Collection entries:

[Start of Attachment]

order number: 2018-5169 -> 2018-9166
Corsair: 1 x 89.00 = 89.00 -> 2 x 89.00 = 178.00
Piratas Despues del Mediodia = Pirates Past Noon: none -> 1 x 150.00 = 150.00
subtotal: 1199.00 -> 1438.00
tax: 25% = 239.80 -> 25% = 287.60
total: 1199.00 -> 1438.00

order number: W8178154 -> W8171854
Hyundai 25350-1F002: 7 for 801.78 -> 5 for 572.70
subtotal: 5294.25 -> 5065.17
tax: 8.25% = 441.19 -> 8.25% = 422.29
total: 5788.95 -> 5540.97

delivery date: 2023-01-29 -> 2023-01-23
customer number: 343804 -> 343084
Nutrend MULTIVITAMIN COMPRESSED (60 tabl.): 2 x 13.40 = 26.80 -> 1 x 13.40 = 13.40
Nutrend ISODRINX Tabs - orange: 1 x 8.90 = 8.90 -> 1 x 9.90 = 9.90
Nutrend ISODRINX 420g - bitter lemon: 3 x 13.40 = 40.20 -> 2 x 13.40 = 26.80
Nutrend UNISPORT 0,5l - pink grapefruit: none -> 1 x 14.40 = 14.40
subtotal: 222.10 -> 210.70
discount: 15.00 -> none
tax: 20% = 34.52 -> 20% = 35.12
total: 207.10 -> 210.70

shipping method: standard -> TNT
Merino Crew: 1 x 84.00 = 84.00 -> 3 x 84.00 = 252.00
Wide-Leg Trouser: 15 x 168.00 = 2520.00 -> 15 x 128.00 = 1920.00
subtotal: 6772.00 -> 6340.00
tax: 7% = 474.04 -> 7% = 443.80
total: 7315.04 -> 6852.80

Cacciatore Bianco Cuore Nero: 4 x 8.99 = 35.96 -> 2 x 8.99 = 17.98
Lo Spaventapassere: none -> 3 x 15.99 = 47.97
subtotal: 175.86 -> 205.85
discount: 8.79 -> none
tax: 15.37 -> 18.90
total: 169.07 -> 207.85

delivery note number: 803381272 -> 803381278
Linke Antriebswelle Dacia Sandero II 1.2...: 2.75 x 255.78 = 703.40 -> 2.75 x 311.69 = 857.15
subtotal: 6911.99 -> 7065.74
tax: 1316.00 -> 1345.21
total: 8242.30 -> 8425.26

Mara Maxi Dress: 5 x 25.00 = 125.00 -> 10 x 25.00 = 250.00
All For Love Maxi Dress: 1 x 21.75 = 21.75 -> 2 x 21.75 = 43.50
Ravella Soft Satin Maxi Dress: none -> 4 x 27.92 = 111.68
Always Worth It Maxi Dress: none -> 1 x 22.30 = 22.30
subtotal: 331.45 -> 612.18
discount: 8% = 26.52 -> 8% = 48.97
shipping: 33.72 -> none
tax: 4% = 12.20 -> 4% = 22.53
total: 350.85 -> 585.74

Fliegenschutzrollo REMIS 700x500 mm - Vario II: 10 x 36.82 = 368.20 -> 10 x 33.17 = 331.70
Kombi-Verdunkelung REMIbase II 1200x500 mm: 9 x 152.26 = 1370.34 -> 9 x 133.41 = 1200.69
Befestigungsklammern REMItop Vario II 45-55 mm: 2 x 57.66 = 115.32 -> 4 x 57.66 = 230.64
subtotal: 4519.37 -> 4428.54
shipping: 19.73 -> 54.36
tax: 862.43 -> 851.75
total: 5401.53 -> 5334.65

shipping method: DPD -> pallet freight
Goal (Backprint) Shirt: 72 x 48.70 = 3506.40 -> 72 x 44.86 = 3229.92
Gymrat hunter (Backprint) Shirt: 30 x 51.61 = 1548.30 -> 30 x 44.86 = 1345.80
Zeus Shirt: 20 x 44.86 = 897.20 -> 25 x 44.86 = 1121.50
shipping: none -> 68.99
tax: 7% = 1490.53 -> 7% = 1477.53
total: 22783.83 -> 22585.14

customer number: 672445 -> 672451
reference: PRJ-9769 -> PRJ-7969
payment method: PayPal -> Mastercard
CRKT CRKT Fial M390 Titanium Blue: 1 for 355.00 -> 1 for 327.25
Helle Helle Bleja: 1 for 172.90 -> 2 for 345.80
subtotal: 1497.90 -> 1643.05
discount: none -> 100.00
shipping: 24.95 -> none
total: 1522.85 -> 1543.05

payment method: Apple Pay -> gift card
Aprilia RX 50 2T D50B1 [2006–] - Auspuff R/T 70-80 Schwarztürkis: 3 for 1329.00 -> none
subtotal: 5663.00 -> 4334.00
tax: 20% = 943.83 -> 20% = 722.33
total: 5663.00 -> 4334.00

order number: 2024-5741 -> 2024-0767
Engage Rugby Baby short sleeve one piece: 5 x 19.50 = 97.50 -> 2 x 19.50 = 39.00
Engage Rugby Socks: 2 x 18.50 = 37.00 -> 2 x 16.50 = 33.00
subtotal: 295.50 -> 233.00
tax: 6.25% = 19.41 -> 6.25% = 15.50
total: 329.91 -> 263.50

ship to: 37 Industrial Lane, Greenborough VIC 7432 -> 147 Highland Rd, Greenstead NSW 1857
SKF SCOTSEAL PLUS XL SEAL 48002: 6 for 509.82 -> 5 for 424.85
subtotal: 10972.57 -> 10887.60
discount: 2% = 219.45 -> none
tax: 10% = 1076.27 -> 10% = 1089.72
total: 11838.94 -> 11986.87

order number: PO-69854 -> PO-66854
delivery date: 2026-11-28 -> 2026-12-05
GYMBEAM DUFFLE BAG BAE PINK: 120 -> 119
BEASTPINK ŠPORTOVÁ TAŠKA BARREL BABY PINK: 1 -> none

[End of Attachment]

• Work to be completed:
Restate the records above word for word, omitting nothing.

• Output of the task:
order number: 2018-5169 -> 2018-9166
Corsair: 1 x 89.00 = 89.00 -> 2 x 89.00 = 178.00
Piratas Despues del Mediodia = Pirates Past Noon: none -> 1 x 150.00 = 150.00
subtotal: 1199.00 -> 1438.00
tax: 25% = 239.80 -> 25% = 287.60
total: 1199.00 -> 1438.00

order number: W8178154 -> W8171854
Hyundai 25350-1F002: 7 for 801.78 -> 5 for 572.70
subtotal: 5294.25 -> 5065.17
tax: 8.25% = 441.19 -> 8.25% = 422.29
total: 5788.95 -> 5540.97

delivery date: 2023-01-29 -> 2023-01-23
customer number: 343804 -> 343084
Nutrend MULTIVITAMIN COMPRESSED (60 tabl.): 2 x 13.40 = 26.80 -> 1 x 13.40 = 13.40
Nutrend ISODRINX Tabs - orange: 1 x 8.90 = 8.90 -> 1 x 9.90 = 9.90
Nutrend ISODRINX 420g - bitter lemon: 3 x 13.40 = 40.20 -> 2 x 13.40 = 26.80
Nutrend UNISPORT 0,5l - pink grapefruit: none -> 1 x 14.40 = 14.40
subtotal: 222.10 -> 210.70
discount: 15.00 -> none
tax: 20% = 34.52 -> 20% = 35.12
total: 207.10 -> 210.70

shipping method: standard -> TNT
Merino Crew: 1 x 84.00 = 84.00 -> 3 x 84.00 = 252.00
Wide-Leg Trouser: 15 x 168.00 = 2520.00 -> 15 x 128.00 = 1920.00
subtotal: 6772.00 -> 6340.00
tax: 7% = 474.04 -> 7% = 443.80
total: 7315.04 -> 6852.80

Cacciatore Bianco Cuore Nero: 4 x 8.99 = 35.96 -> 2 x 8.99 = 17.98
Lo Spaventapassere: none -> 3 x 15.99 = 47.97
subtotal: 175.86 -> 205.85
discount: 8.79 -> none
tax: 15.37 -> 18.90
total: 169.07 -> 207.85

delivery note number: 803381272 -> 803381278
Linke Antriebswelle Dacia Sandero II 1.2...: 2.75 x 255.78 = 703.40 -> 2.75 x 311.69 = 857.15
subtotal: 6911.99 -> 7065.74
tax: 1316.00 -> 1345.21
total: 8242.30 -> 8425.26

Mara Maxi Dress: 5 x 25.00 = 125.00 -> 10 x 25.00 = 250.00
All For Love Maxi Dress: 1 x 21.75 = 21.75 -> 2 x 21.75 = 43.50
Ravella Soft Satin Maxi Dress: none -> 4 x 27.92 = 111.68
Always Worth It Maxi Dress: none -> 1 x 22.30 = 22.30
subtotal: 331.45 -> 612.18
discount: 8% = 26.52 -> 8% = 48.97
shipping: 33.72 -> none
tax: 4% = 12.20 -> 4% = 22.53
total: 350.85 -> 585.74

Fliegenschutzrollo REMIS 700x500 mm - Vario II: 10 x 36.82 = 368.20 -> 10 x 33.17 = 331.70
Kombi-Verdunkelung REMIbase II 1200x500 mm: 9 x 152.26 = 1370.34 -> 9 x 133.41 = 1200.69
Befestigungsklammern REMItop Vario II 45-55 mm: 2 x 57.66 = 115.32 -> 4 x 57.66 = 230.64
subtotal: 4519.37 -> 4428.54
shipping: 19.73 -> 54.36
tax: 862.43 -> 851.75
total: 5401.53 -> 5334.65

shipping method: DPD -> pallet freight
Goal (Backprint) Shirt: 72 x 48.70 = 3506.40 -> 72 x 44.86 = 3229.92
Gymrat hunter (Backprint) Shirt: 30 x 51.61 = 1548.30 -> 30 x 44.86 = 1345.80
Zeus Shirt: 20 x 44.86 = 897.20 -> 25 x 44.86 = 1121.50
shipping: none -> 68.99
tax: 7% = 1490.53 -> 7% = 1477.53
total: 22783.83 -> 22585.14

customer number: 672445 -> 672451
reference: PRJ-9769 -> PRJ-7969
payment method: PayPal -> Mastercard
CRKT CRKT Fial M390 Titanium Blue: 1 for 355.00 -> 1 for 327.25
Helle Helle Bleja: 1 for 172.90 -> 2 for 345.80
subtotal: 1497.90 -> 1643.05
discount: none -> 100.00
shipping: 24.95 -> none
total: 1522.85 -> 1543.05

payment method: Apple Pay -> gift card
Aprilia RX 50 2T D50B1 [2006–] - Auspuff R/T 70-80 Schwarztürkis: 3 for 1329.00 -> none
subtotal: 5663.00 -> 4334.00
tax: 20% = 943.83 -> 20% = 722.33
total: 5663.00 -> 4334.00

order number: 2024-5741 -> 2024-0767
Engage Rugby Baby short sleeve one piece: 5 x 19.50 = 97.50 -> 2 x 19.50 = 39.00
Engage Rugby Socks: 2 x 18.50 = 37.00 -> 2 x 16.50 = 33.00
subtotal: 295.50 -> 233.00
tax: 6.25% = 19.41 -> 6.25% = 15.50
total: 329.91 -> 263.50

ship to: 37 Industrial Lane, Greenborough VIC 7432 -> 147 Highland Rd, Greenstead NSW 1857
SKF SCOTSEAL PLUS XL SEAL 48002: 6 for 509.82 -> 5 for 424.85
subtotal: 10972.57 -> 10887.60
discount: 2% = 219.45 -> none
tax: 10% = 1076.27 -> 10% = 1089.72
total: 11838.94 -> 11986.87

order number: PO-69854 -> PO-66854
delivery date: 2026-11-28 -> 2026-12-05
GYMBEAM DUFFLE BAG BAE PINK: 120 -> 119
BEASTPINK ŠPORTOVÁ TAŠKA BARREL BABY PINK: 1 -> none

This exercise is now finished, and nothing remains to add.